The frequency of these phenomena can definitely be reduced by increasing the particle size, but considering the stability of evaporation amount and quality stability of vapor-deposited plating products, sublimation with a particle size of less than 3 mm It has been found that metallic materials are difficult to use.

For particles with an average diameter of about 3 to 5 mm, some scattering phenomenon may occur, but this is an unavoidable phenomenon to some extent when performing vacuum plating on sublimable metal materials by electron beam heating. However, this level of scattering phenomenon does not substantially have a particularly negative effect on the stability of the evaporation amount or the distribution of the amount of coating on the surface of the applied product. From the viewpoint of avoiding the above-mentioned scattering as much as possible, the particle size of the sublimable metal material is preferably 5111 m or more.

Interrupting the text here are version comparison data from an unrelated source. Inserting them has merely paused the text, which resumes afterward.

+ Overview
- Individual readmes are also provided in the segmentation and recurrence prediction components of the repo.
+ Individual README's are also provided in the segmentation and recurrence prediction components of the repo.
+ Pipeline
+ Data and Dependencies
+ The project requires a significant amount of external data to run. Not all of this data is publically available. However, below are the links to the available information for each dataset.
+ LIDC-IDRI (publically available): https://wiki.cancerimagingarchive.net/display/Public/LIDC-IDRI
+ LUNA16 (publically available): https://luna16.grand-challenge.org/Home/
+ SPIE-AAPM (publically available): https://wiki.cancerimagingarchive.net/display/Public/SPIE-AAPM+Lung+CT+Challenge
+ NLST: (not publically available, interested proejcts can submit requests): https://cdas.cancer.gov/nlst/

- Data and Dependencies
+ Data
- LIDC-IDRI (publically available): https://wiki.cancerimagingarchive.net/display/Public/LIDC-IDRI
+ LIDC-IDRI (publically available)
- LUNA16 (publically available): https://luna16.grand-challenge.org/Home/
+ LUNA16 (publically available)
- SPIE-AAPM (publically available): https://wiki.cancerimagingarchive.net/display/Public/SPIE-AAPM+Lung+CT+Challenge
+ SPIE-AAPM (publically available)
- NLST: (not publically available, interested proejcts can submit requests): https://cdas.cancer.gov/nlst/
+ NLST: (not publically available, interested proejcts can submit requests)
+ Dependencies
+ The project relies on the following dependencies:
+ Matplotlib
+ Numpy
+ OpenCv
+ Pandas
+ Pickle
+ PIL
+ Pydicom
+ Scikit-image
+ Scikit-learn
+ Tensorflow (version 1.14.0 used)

For the above reasons, the present inventors set the average particle size of the sublimable metal material to 3 to 50 mm, preferably 5 to 3
They found that it is sufficient to set the wavelength to 0+nm, and completed the present invention.

Hereinafter, the present invention will be explained in more detail with reference to examples, but the following examples are not intended to limit the present invention.
Any design changes for the purposes described below are included within the technical scope of the present invention.

[Example] Using vacuum evaporation plating equipment having the configuration shown in FIG. 1, continuous Cr evaporation plating treatment was performed on a strip steel plate under the following conditions using Cr in various shapes as an evaporation raw material.

Raw material shape of Cr: Various sizes of Cr were used, ranging from those with an average particle diameter of less than 0.4 ma+ to those in the form of blocks with an average length of 100 mm in the longest axis direction (Cr purity, 99.4% or more).

Raw material tank: Alumina-silica crucible Steel plate to be plated: Cold-rolled steel plate (ultra-low carbon T1 quilt steel) Pretreatment of steel plate to be plated: Off-line alkaline electrolytic degreasing, preheating by electron beam irradiation in vacuum (300°C), and surface activation treatment by Ar ion bombardment Deposition chamber Vacuum degree: 8 x 10-'TorrCr heating source, electron beam heating (electron gun power density on the raw material surface: 0.1 to 1.0 W/cm2) Line speed + 20 m/min Plating deposition amount: 3 μm (mesh W4) The results are shown in Table 1.

As is clear from Table 1, if a sublimable metal material that satisfies the requirements stipulated by the present invention is used, the material will not be scattered and will be stable regardless of the power density of the electron beam irradiated onto the surface of the evaporated material. A high evaporation amount was obtained, and a vapor-deposited Cr-plated steel sheet of excellent quality was obtained.

[Effects of the Invention] The present invention is constructed as described above, and a sublimable metal material that can stabilize the evaporation rate and realize stable vapor deposition plating operations has been obtained.

[Brief explanation of the drawing]

FIG. 1 is a conceptual diagram illustrating a vacuum evaporation plating method using a sublimable metal material, and FIG. 2 is a schematic explanatory diagram showing an electron beam irradiation state.

Claims (1)

[Claims] A sublimable metal material used when performing vapor deposition plating using an electron beam heating method, with an average particle size of 3 to 50 m.
A sublimable metal material for vapor deposition, characterized in that it is in the form of particles or lumps of m.